Sesungguhnya kajian-kajian seni budaya lokal itu akan mempengaruhi visi misi daerah dalam membangun masyarakat dengan lebih menyentuh ke akar tradisi yang berkembang di daerah tersebut. Menghargai tradisi dan budaya lokal, dengan demikian akan memupuk rasa percaya diri masyarakat akan tradisi yang berlaku, dan berbeda dari budaya umum atau populer.

Siapakah pemimpin daerah yang mampu mengangkat keagungan warisan seni budaya rakyatnya. Tentu akan lebih terhormat dibandingkan dengan yang hanya mengumbar sektor ekonominya saja. Namun tidak dapat kita pungkiri perekonomian, ilmu pengetahuan dan teknologi membantu perkembangan budaya yang semakin terbuka, populer, dan kontemporer.

Buku

Dalam musim kemaraunya bacaan buku-buku kajian ilmiah atau pendokumentasian tentang khasanah seni budaya Sumatera Selatan. Dewan Kesenian Palembang menerbitkan sebuah buku Tari Tanggai Selayang Pandang yang disusun oleh Sartono, Vebri Al Lintani dan Yuli Sudarti. Meskipun masih ada beberapa kelemahan dalam teknik kepenulisannya, kurang mencerminkan penulisan karya ilmiah. Setiap data atau keterangan yang diambil dari buku atau dari hasil wawancara tidak jelas.

Walau begitu ada sebuah usaha Dewan Kesenian Palembang yang patut diteladani oleh Dewan Kesenian di kota lain Sumatera Selatan. Sehubungan di setiap kota dan Kabupaten terdapat Dewan Kesenian yang mandek. Sesungguhnya lebih baik dilakukan oleh Dewan Kesenian Sumatera Selatan, sebagai induk dari Dewan Kesenian daerah.

Kita pahami seni tradisi berangsur kikis, para pelakunya satu persatu meninggalkan kita sementara kita baru memulai atau baru tergerak pikiran betapa pentingnya sebuah warisan seni budaya tersebut. Sebuah sejarah sebagai sejatinya sebuah bangsa sangat berarti bagi sebuah generasi yang berkepribadian. Seni budaya sebagai citra bagi setiap suku bangsa yang memiliki budi pekerti luhur.

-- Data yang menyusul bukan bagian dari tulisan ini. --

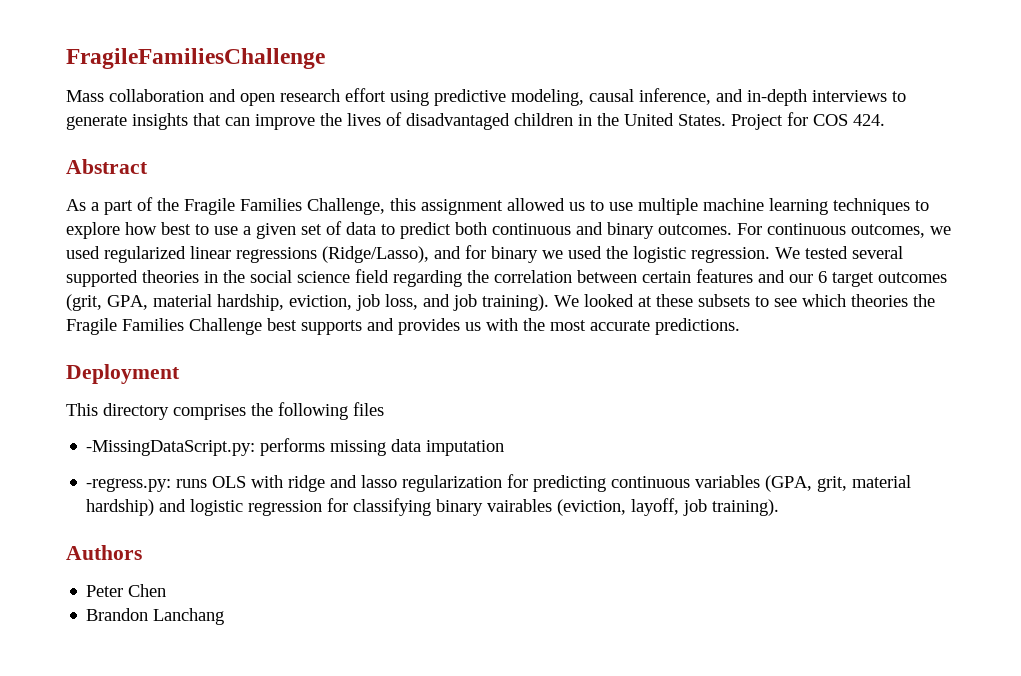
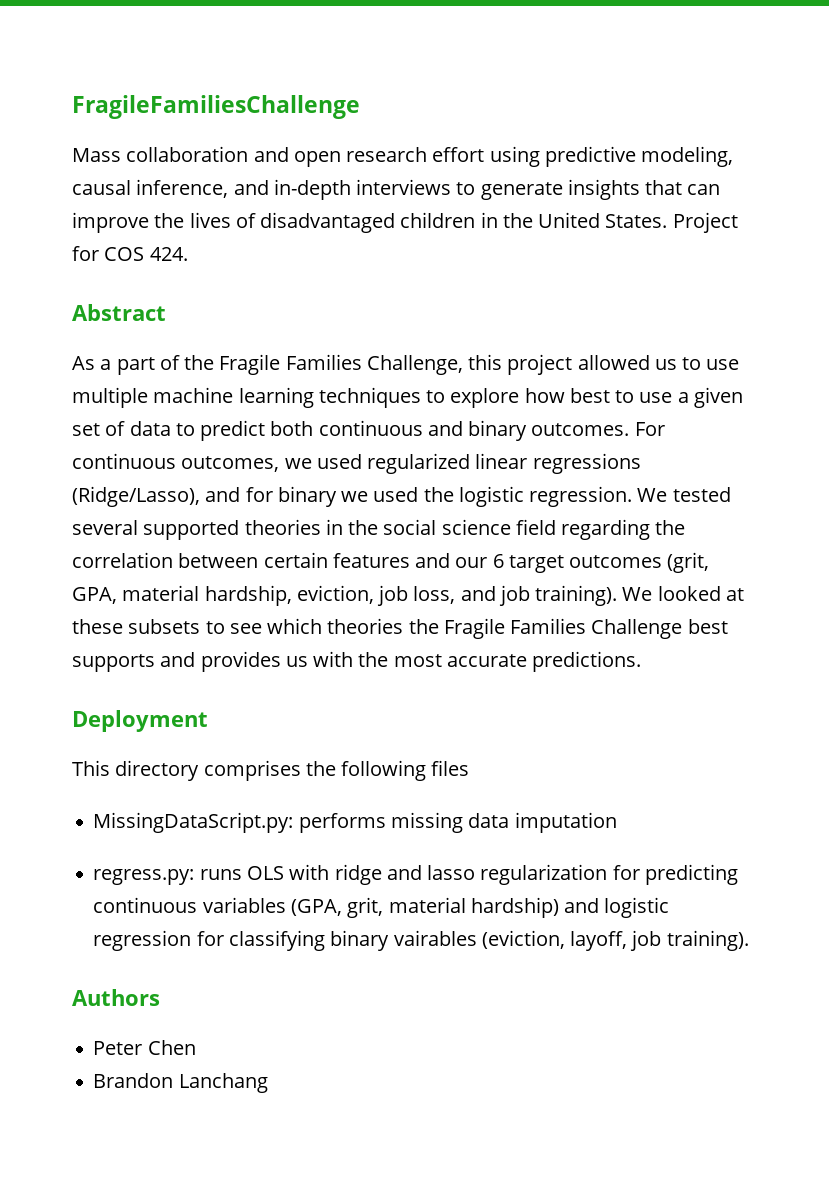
[421,199,503,215] assignment -> [507,354,573,375] project
[86,440,256,456] -MissingDataScript.py: -> [93,812,294,833] MissingDataScript.py:
[86,478,172,492] -regress.py: -> [93,869,195,885] regress.py:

Tari Tanggai memiliki laku sejarah yang cukup panjang dengan perkembangan politik di tanah air. Tarian ini tidak sesakral sebagaimana orang sekarang memahaminya. Menurut buku Tari Tanggai Selayang Pandang bahwa tari Tanggai yang berkembang saat ini merupakan campur aduk antara tari Gending Sriwijaya dan Tepak Keraton bahkan disinyalir di luar kota Palembang bercampur dengan tarian lainnya sesuai dengan pemahaman penari.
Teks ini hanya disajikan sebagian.